The SERM assumes control within the inner cordon from the fire and rescue scene commander. A police search adviser or a specialist health and safety adviser should be consulted, if appropriate.

The SERM may establish a:

The SERM is responsible for:

  • ensuring that the inner cordon is clearly delineated and secure
  • agreeing access and documentation for the inner cordon
  • deploying specialist personnel (for example, to work in confined spaces, work safely at height) and equipment
  • briefing the victim recovery teams on the identification strategy.

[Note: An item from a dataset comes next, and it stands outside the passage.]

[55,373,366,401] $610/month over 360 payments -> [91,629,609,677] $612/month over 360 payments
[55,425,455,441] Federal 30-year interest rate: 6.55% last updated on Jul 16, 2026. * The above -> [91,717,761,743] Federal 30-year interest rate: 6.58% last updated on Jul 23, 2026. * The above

Operational plan (SERM plan)

The SERM develops an operational plan for the recovery of the deceased, human remains, property and evidence. The plan should be approved by the SIM and senior investigating officer (SIO).

It contains:

  • a risk assessment of the scene
  • the health and safety procedures to be adopted (including personal protective equipment)
  • details for establishing a holding audit area (HAA) for the deceased persons and human remains
  • a property and evidence audit area.

Health and safety adviser

Prior to the handover of the scene to the police, a qualified health and safety professional, who may be provided by the fire and rescue service, should conduct a process of risk, security and health and safety assessments. This person should hold a relevant qualification that is recognised by the Institution of Occupational Safety and Health.

A health and safety advisory cell may be convened to assess the health and safety implications of recovering the deceased persons and human remains from the scene and subsequent mortuary operations, and provide clear and consistent advice.

A risk assessment and safe system of work, including a method statement, should be completed in writing and agreed by the scene evidence recovery manager prior to the deployment of police personnel. This should include potential hazards such as:

  • fire
  • the partial or total collapse of buildings
  • smoke, fumes or airborne particles
  • the presence of asbestos or other man-made mineral fibres in the area
  • liquids, including toxic by-products of the incident
  • debris fields, uneven surfaces and hidden voids
  • sharp and jagged debris
  • inclement weather
  • manual lifting handling arrangements
  • psychological, stress and trauma risk
  • bodily fluids.

Holding audit area

The HAA is often a temporary structure where deceased persons and human remains retrieved from the scene of a major incident can be taken initially, pending transfer to a designated mortuary.

An HAA is usually established and located just outside the inner cordon. Where there are multiple scenes, or the scene covers an extensive area, more than one HAA may be established. In maritime incidents an HAA could be established at each of the seaports and airports at which deceased people will be taken following retrieval from the scene.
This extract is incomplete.